A) Physical-exam–based tests

1. General inspection for pigment.
   The doctor looks for blue-black color in ear cartilage, dark earwax, and brown-gray scleral spots. These are classic external clues.

2. Skin exam in sweat and crease areas.
   Subtle brown or slate-gray patches in axilla, face lines, and groin suggest ochronosis.

3. Spine mobility assessment (e.g., Schober test).
   Measures forward bending of the lower back. Reduced increase indicates stiff lumbar spine from disc degeneration/calcification.

4. Joint range-of-motion testing.
   Limited, painful movement in hips, knees, and shoulders points to early osteoarthritis typical of HGD deficiency.

B) Simple “manual” or bedside tests

5. Urine darkening on standing/with alkali.
   Collect fresh urine and observe color change at room temperature or after adding a mild alkali (e.g., sodium bicarbonate).

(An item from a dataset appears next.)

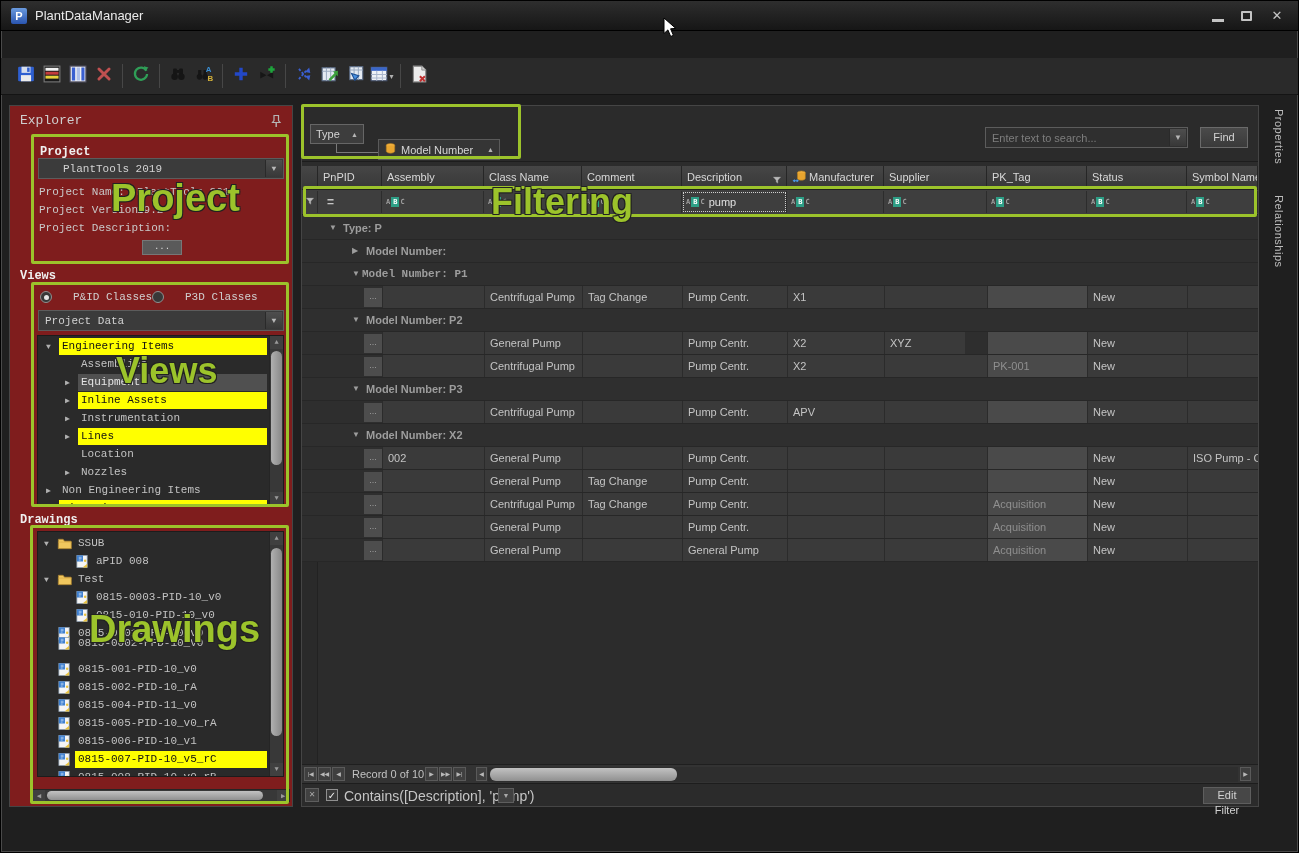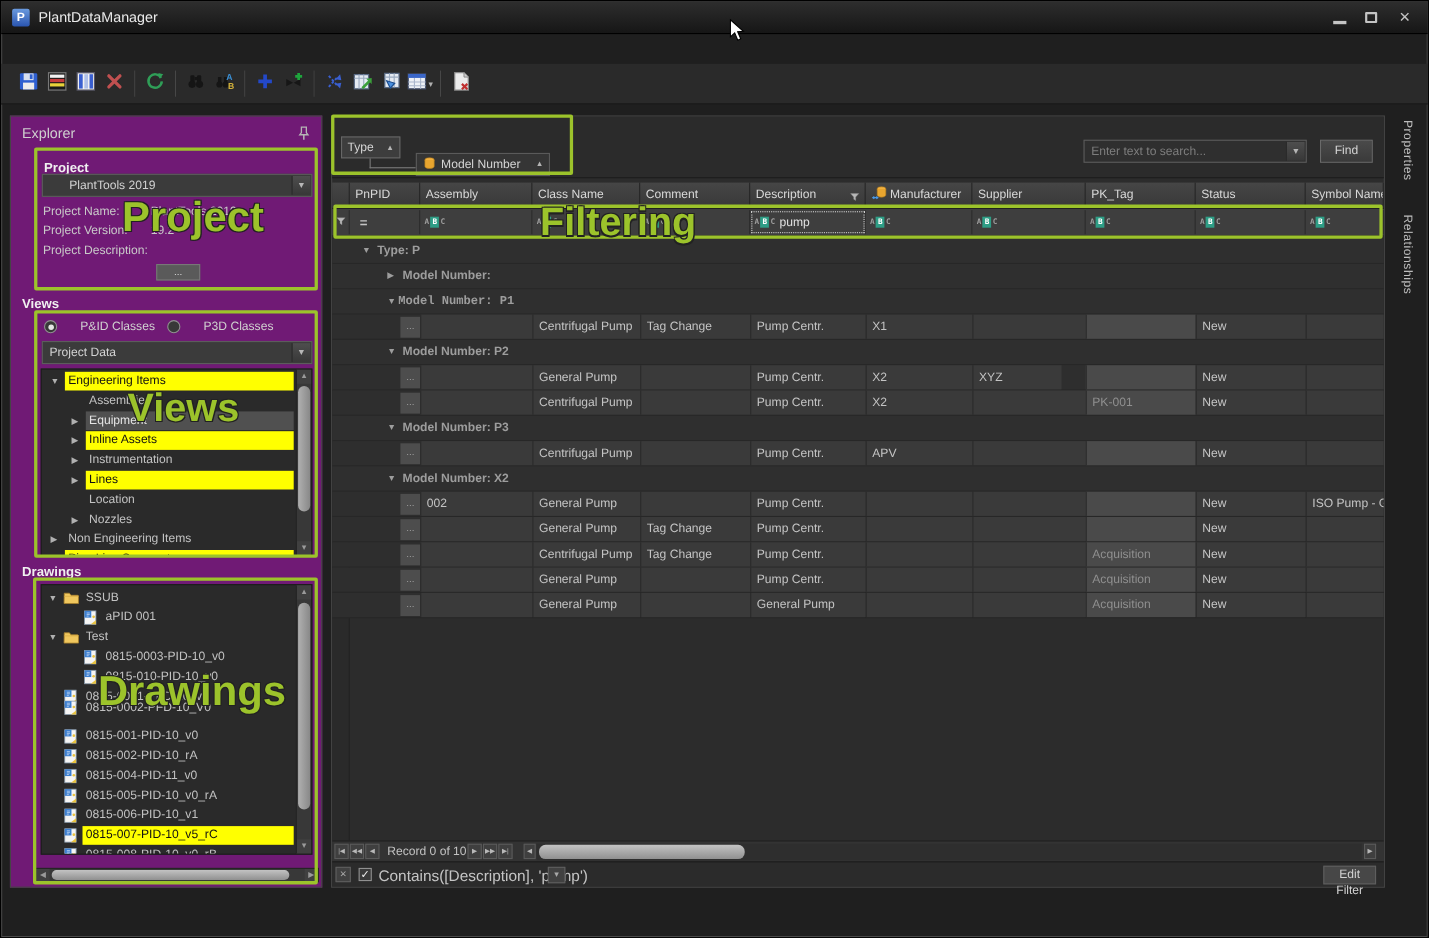"Explorer" #explorer { background: #701a75 -> #7f1d1d; font-family: none -> Liberation Mono, monospace }
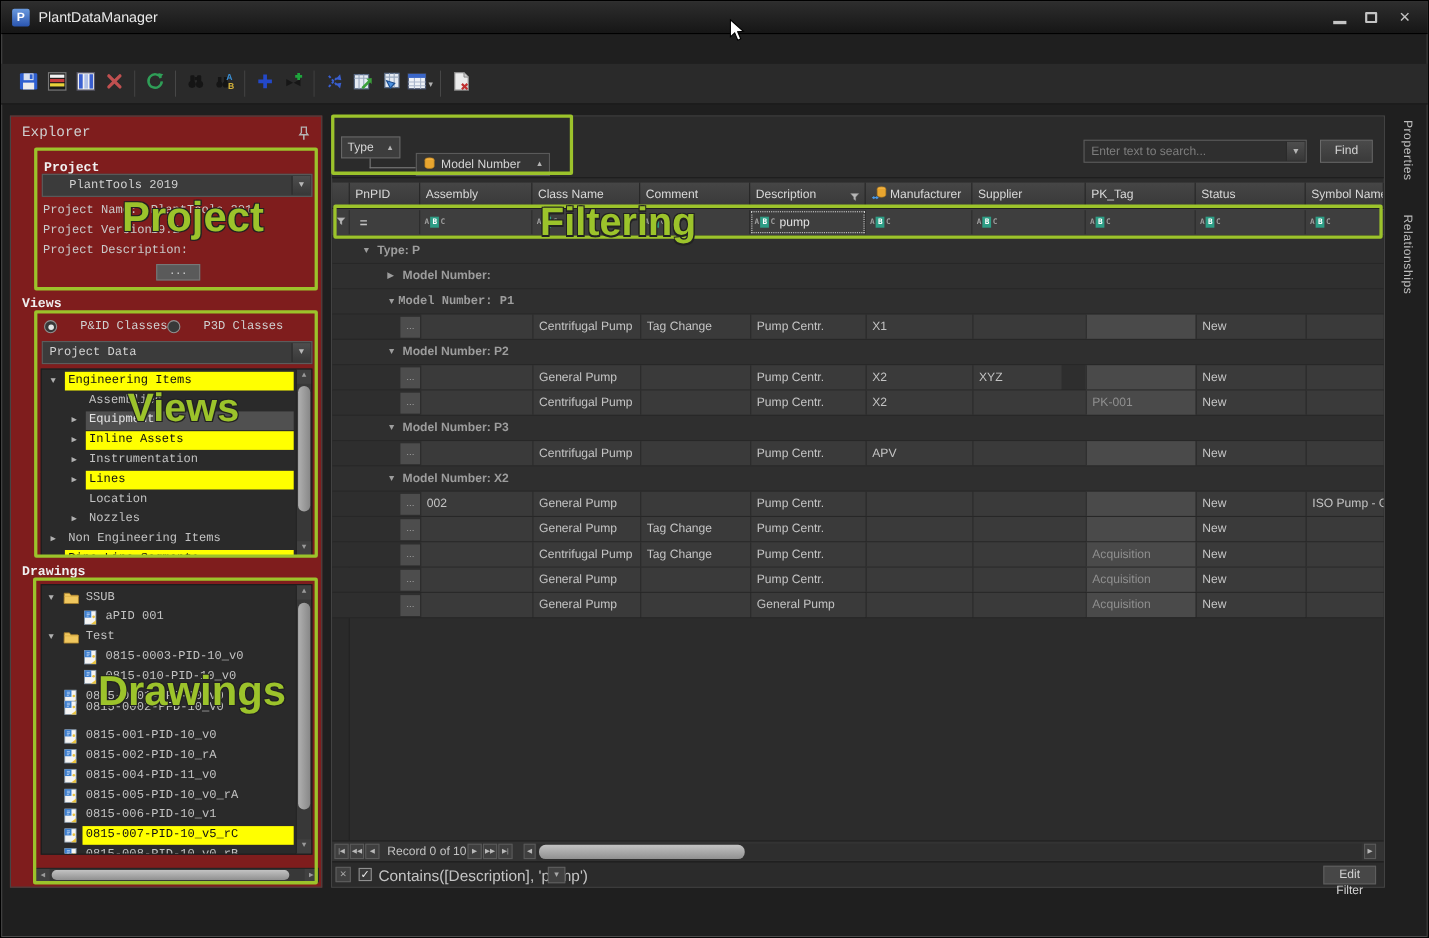"aPID 001" span.tlabel { text: 001 -> 008 }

Darkening suggests excess HGA.

6. Ferric chloride spot test (historical).
   Adding ferric chloride can produce a transient green/black color with HGA. It is not specific but can support suspicion in the right context.

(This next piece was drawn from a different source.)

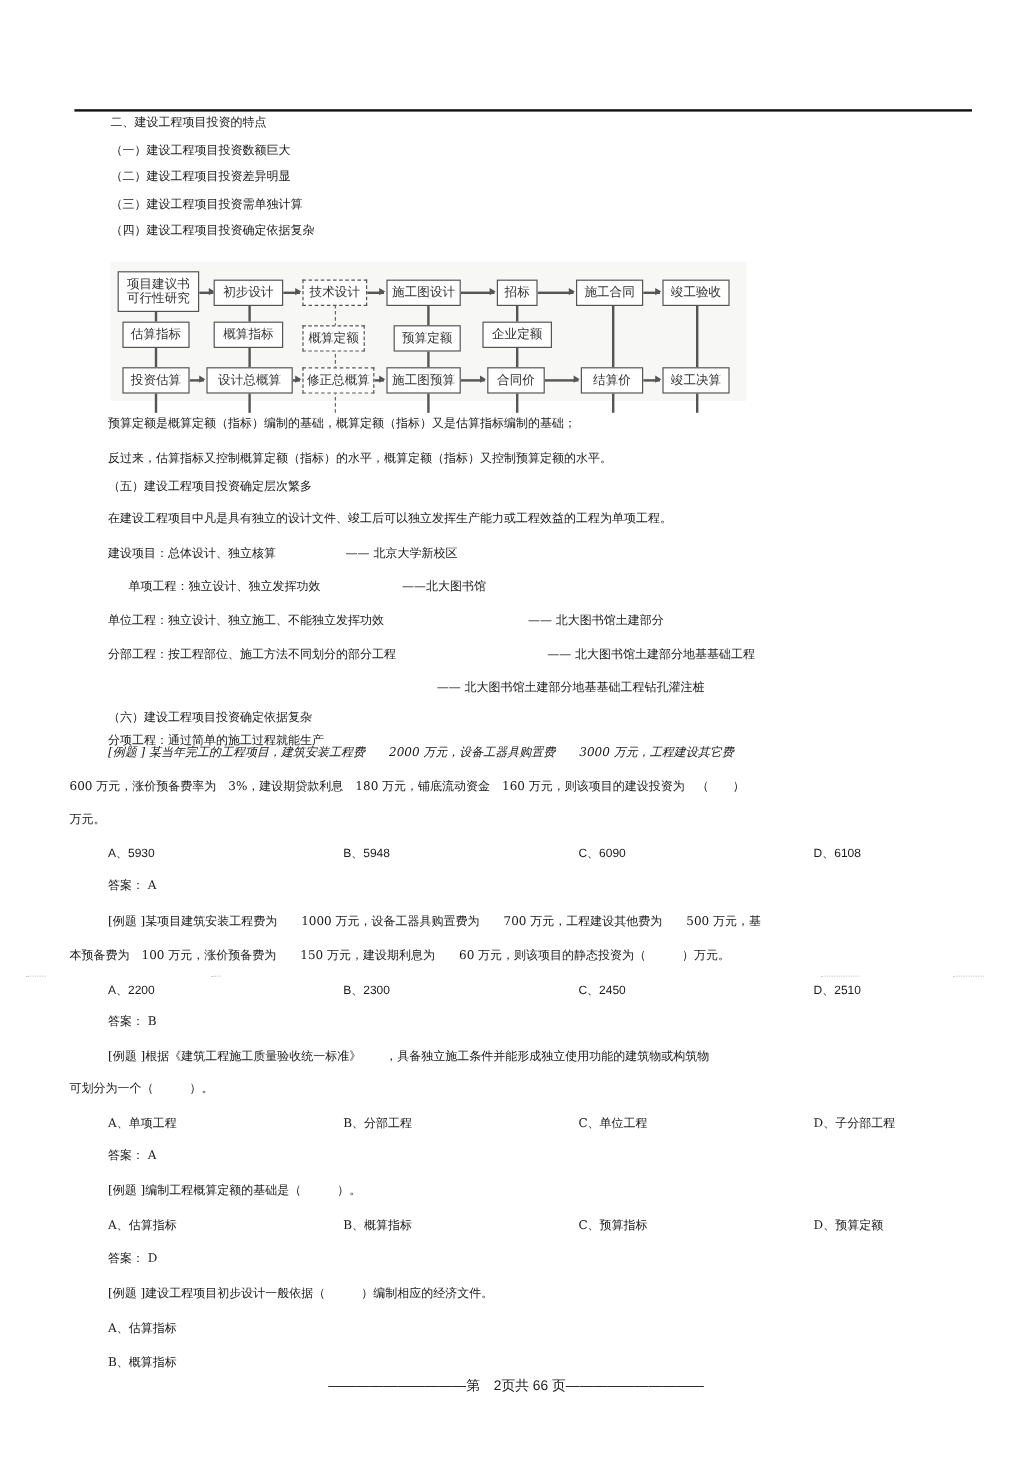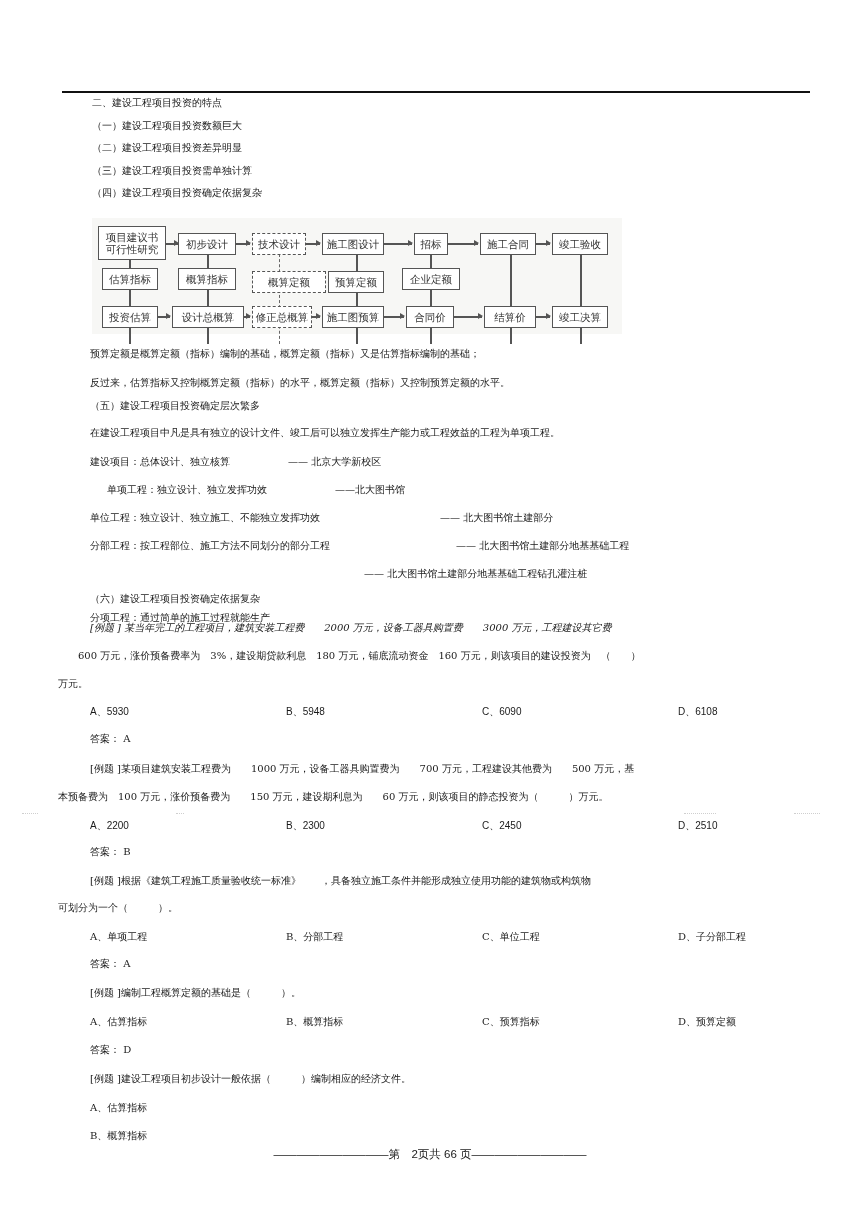"概算定额" div.dbox { width: 74px -> 52px }
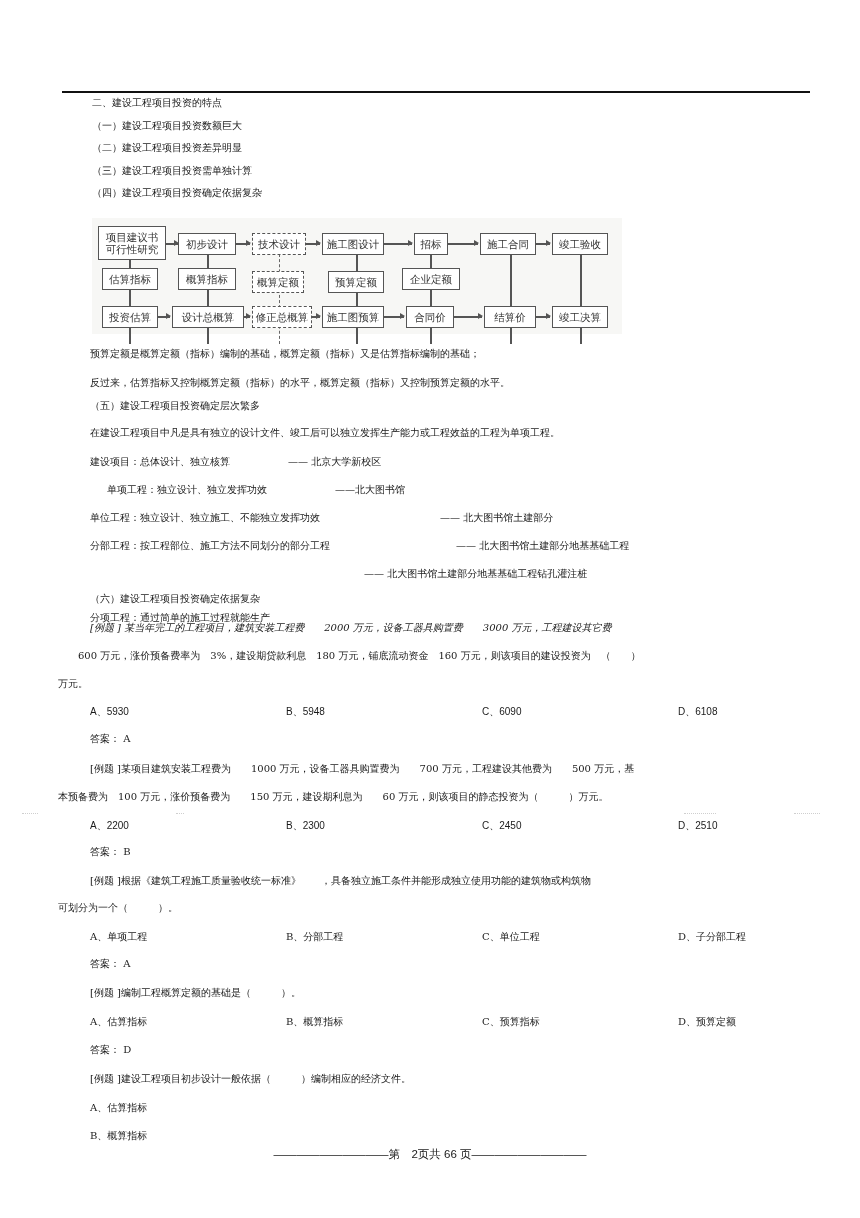"600 万元，涨价预备费率为 3%，建设期贷款利息 180 万元，铺底流动资金" div.line { margin-left: 20px -> none }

7. Reducing substance screen (older bedside chemistry).
   HGA can act as a reducing agent and give a positive reaction; this is supportive only and must be confirmed by modern lab testing.

C) Laboratory and pathological tests

8. Quantitative urine HGA (GC-MS or HPLC).
   This is the key test. Very high HGA in urine confirms the biochemical diagnosis.

9. Plasma HGA concentration.
   Elevated blood HGA supports the diagnosis and helps research/monitoring.

10. Genetic testing of the HGD gene.
    Finding pathogenic variants in both HGD copies provides definitive, molecular confirmation and helps with family counseling.

11. Urine organic acid profile.
    A broader panel that shows a striking HGA peak and screens for other metabolic disorders if needed.

12. Histology of pigmented tissue (if obtained).
    Cartilage or disc tissue may show brown ochronotic deposits that stain like melanin-like polymers. This is rarely needed but is characteristic.

13. Renal function and urinalysis.
    Checks for blood, crystals, or infection and monitors kidney impact of stones.

D) Electrodiagnostic and physiologic tests

14. Electrocardiogram (ECG).
    Screens for rhythm or strain changes in patients with suspected aortic stenosis due to valve calcification.

15. Holter monitoring or event recorder (if symptoms).
    Looks for intermittent arrhythmias in those with palpitations or syncope related to valve disease.

16. Spirometry (lung function) in severe kyphosis.
    Long-standing spinal rigidity can cause a restrictive breathing pattern; spirometry quantifies this effect.

E) Imaging tests

17. Spine radiographs (X-rays).
    Show calcified, narrowed intervertebral discs, vacuum phenomena, and bridging osteophytes consistent with ochronotic spondyloarthropathy.

18. Large-joint X-rays (hips/knees/shoulders).
    Reveal joint-space loss, osteophytes, and calcified cartilage typical of early osteoarthritis in AKU.

19. Transthoracic echocardiography (heart ultrasound).
    Evaluates aortic/mitral valve thickening and calcification, and measures stenosis or regurgitation severity.

20. Renal and prostate ultrasound (and CT if needed).
    Detects kidney and prostate stones, hydronephrosis, or calcifications linked to long-term pigment effects.

Non-pharmacological treatments (therapies & other measures)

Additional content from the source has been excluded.